Start of EXERCISE MATERIALS

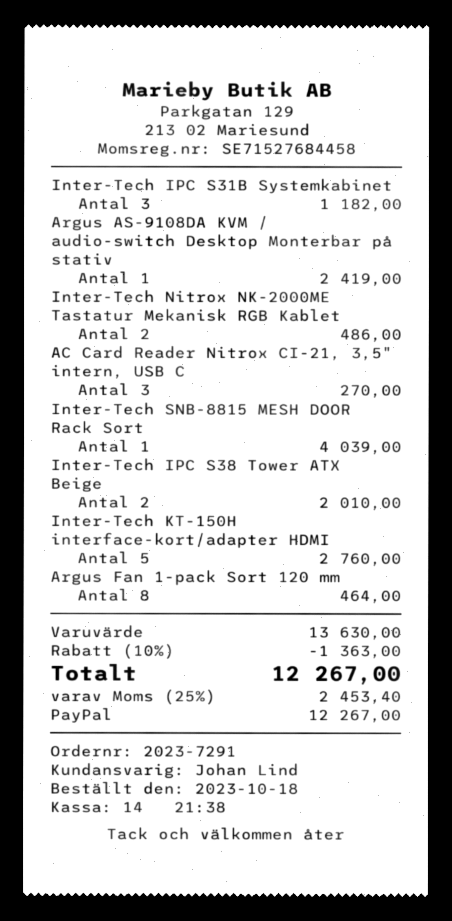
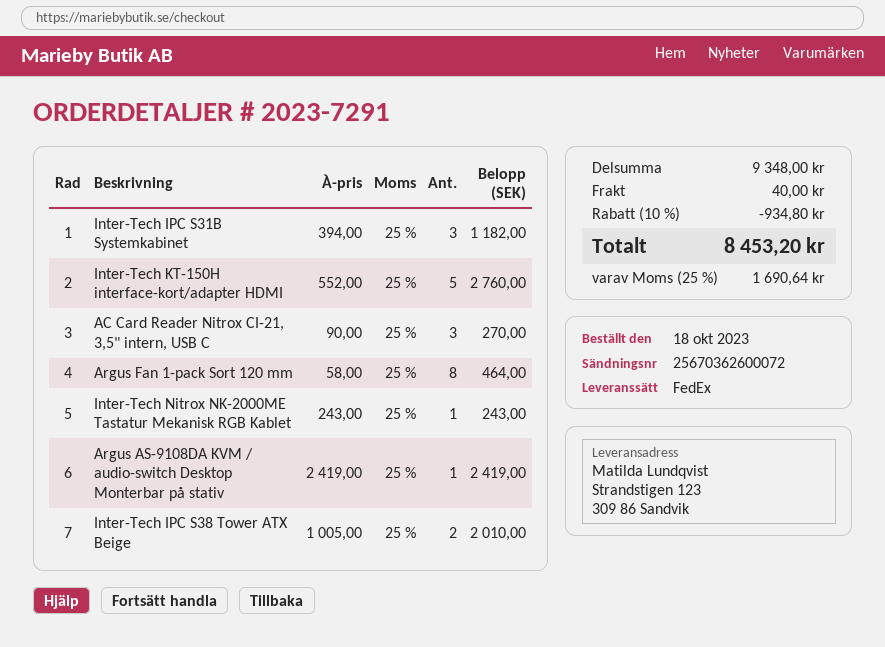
Inter-Tech Nitrox NK-2000ME Tastatur Mekanisk RGB Kablet: 2 for 486.00 -> 1 for 243.00
Inter-Tech SNB-8815 MESH DOOR Rack Sort: 1 for 4039.00 -> none
subtotal: 13630.00 -> 9348.00
discount: 10% = 1363.00 -> 10% = 934.80
shipping: none -> 40.00
tax: 25% = 2453.40 -> 25% = 1690.64
total: 12267.00 -> 8453.20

End of EXERCISE MATERIALS

YOUR ASSIGNMENT: Return, word for word, the line containing "subtotal: 13630.00 -> 9348.00" and all lines after it through the last line of the records, and nothing else.

SOLUTION TO THIS PROBLEM:
subtotal: 13630.00 -> 9348.00
discount: 10% = 1363.00 -> 10% = 934.80
shipping: none -> 40.00
tax: 25% = 2453.40 -> 25% = 1690.64
total: 12267.00 -> 8453.20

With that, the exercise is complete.